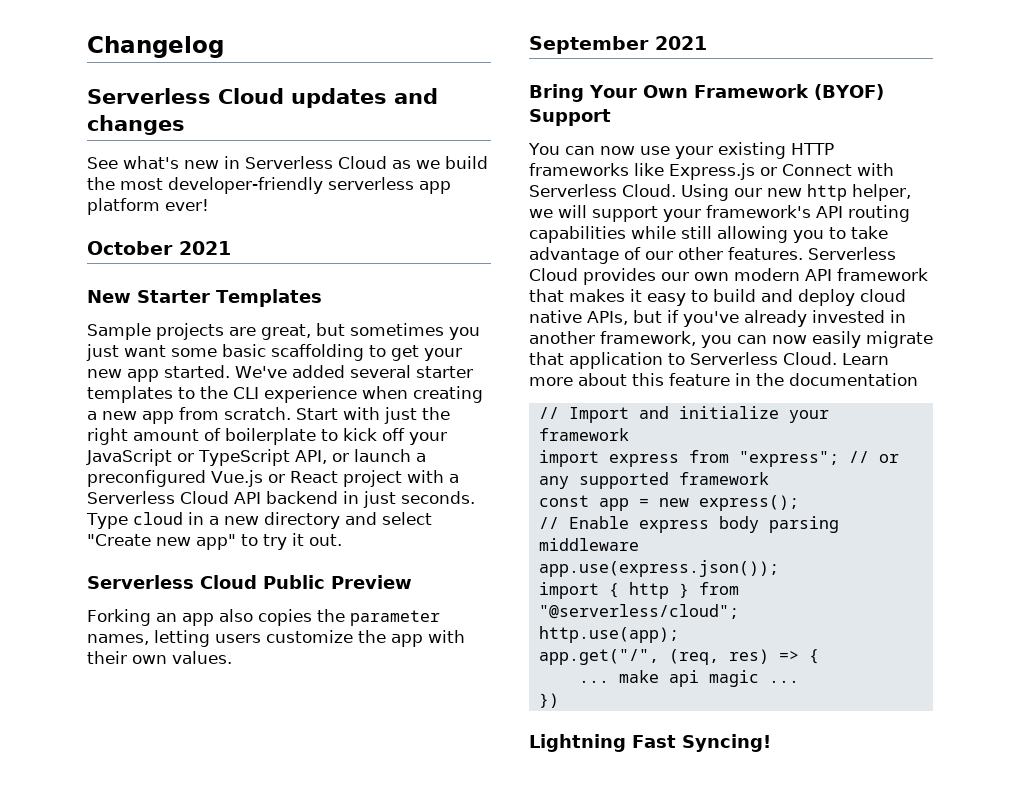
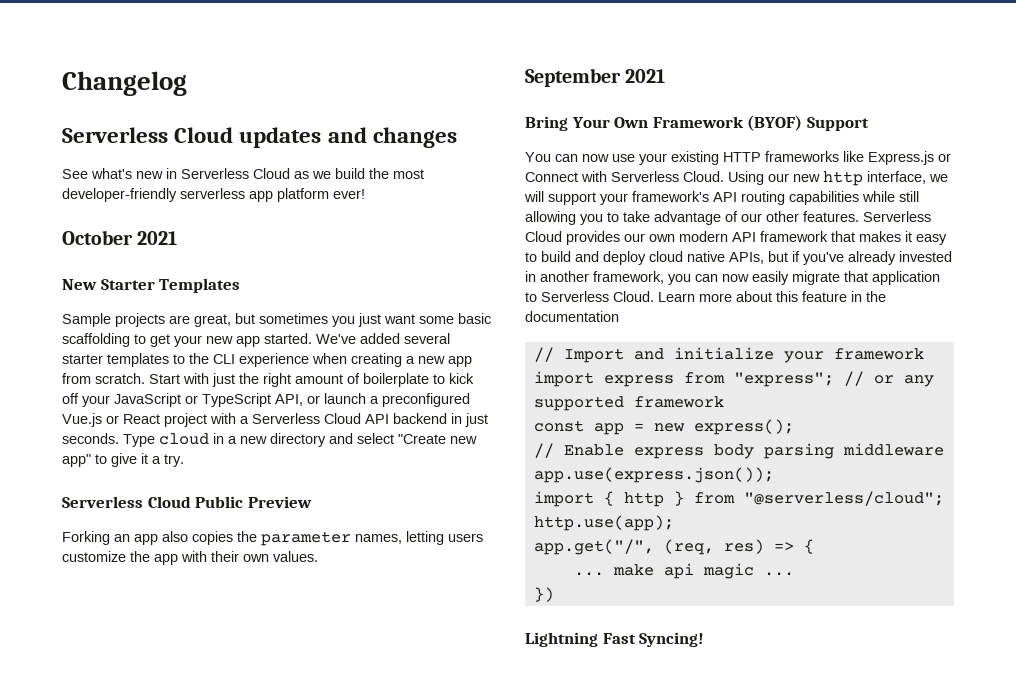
[263,533,342,550] try it out. -> [111,453,184,467] give it a try.
[852,184,911,201] helper, -> [867,171,926,184] interface,

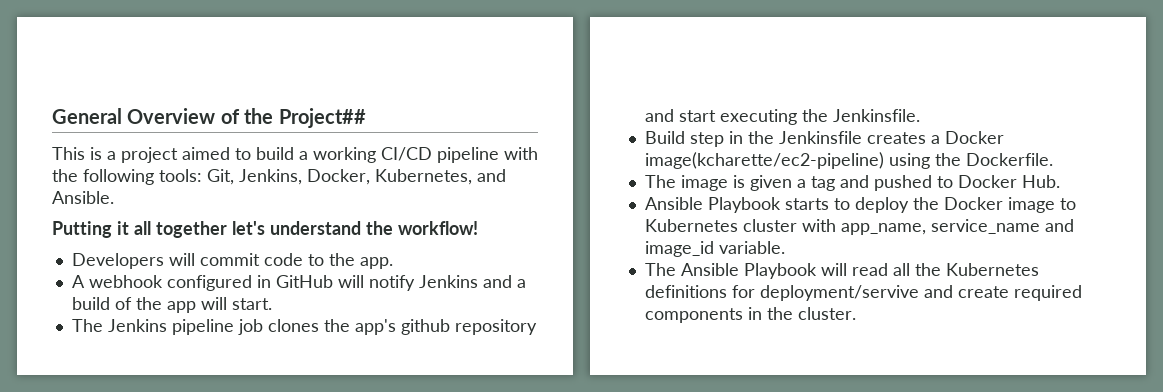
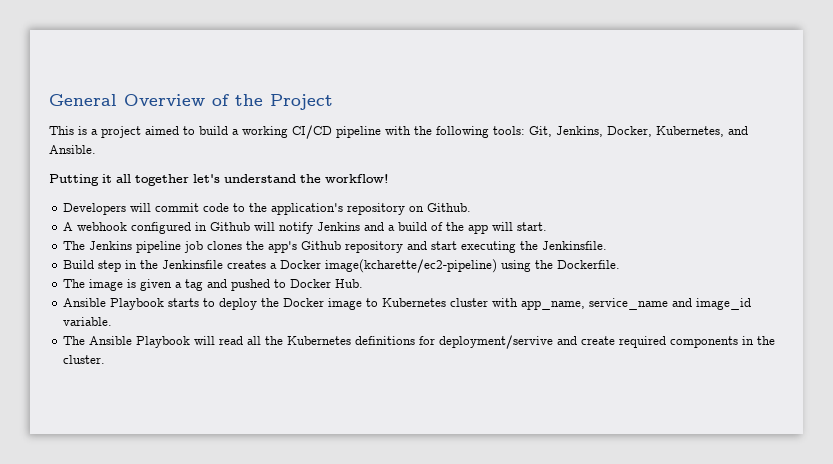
[278,108,366,128] Project## -> [270,94,333,110] Project
[359,257,393,269] app. -> [271,203,472,215] application's repository on Github.
[275,275,333,288] GitHub -> [210,222,251,231] Github
[400,319,450,335] github -> [301,241,342,250] Github

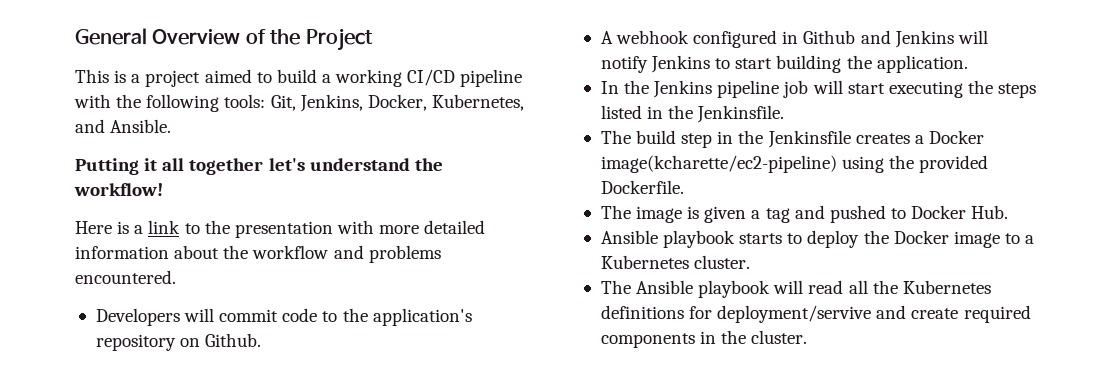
(389, 178) none -> [75,220,486,238] [75,245,441,263] [75,270,176,284] // Here is a link to the presentation with more detailed information about the workflow and problems encountered.
(251, 226) none -> [860,30,954,48] and Jenkins
[364,222,548,234] [63,241,517,253] and a build of the app will start. // The Jenkins pipeline job clones the app's Github repository and start executing -> [715,55,968,73] [600,80,1037,98] [600,105,664,119] to start building the application. // In the Jenkins pipeline job will start executing the steps listed in
[63,260,95,269] Build -> [600,130,677,144] The build
(554, 264) none -> [919,155,989,173] provided
[110,298,165,310] Playbook -> [663,230,736,248] playbook
[382,298,752,310] [63,317,113,326] Kubernetes cluster with app_name, service_name and image_id variable. -> [1025,235,1035,244] [600,255,751,269] a Kubernetes cluster.
[136,336,191,348] Playbook -> [698,280,771,298] playbook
- - - - - - -
● **INSTRUCTIONS TO FOLLOW**
Nothing but the exact lines of the data above, from the line containing "[110,298,165,310] Playbook ->" through the last, should appear in the answer.

● **OUTPUT BELOW**
[110,298,165,310] Playbook -> [663,230,736,248] playbook
[382,298,752,310] [63,317,113,326] Kubernetes cluster with app_name, service_name and image_id variable. -> [1025,235,1035,244] [600,255,751,269] a Kubernetes cluster.
[136,336,191,348] Playbook -> [698,280,771,298] playbook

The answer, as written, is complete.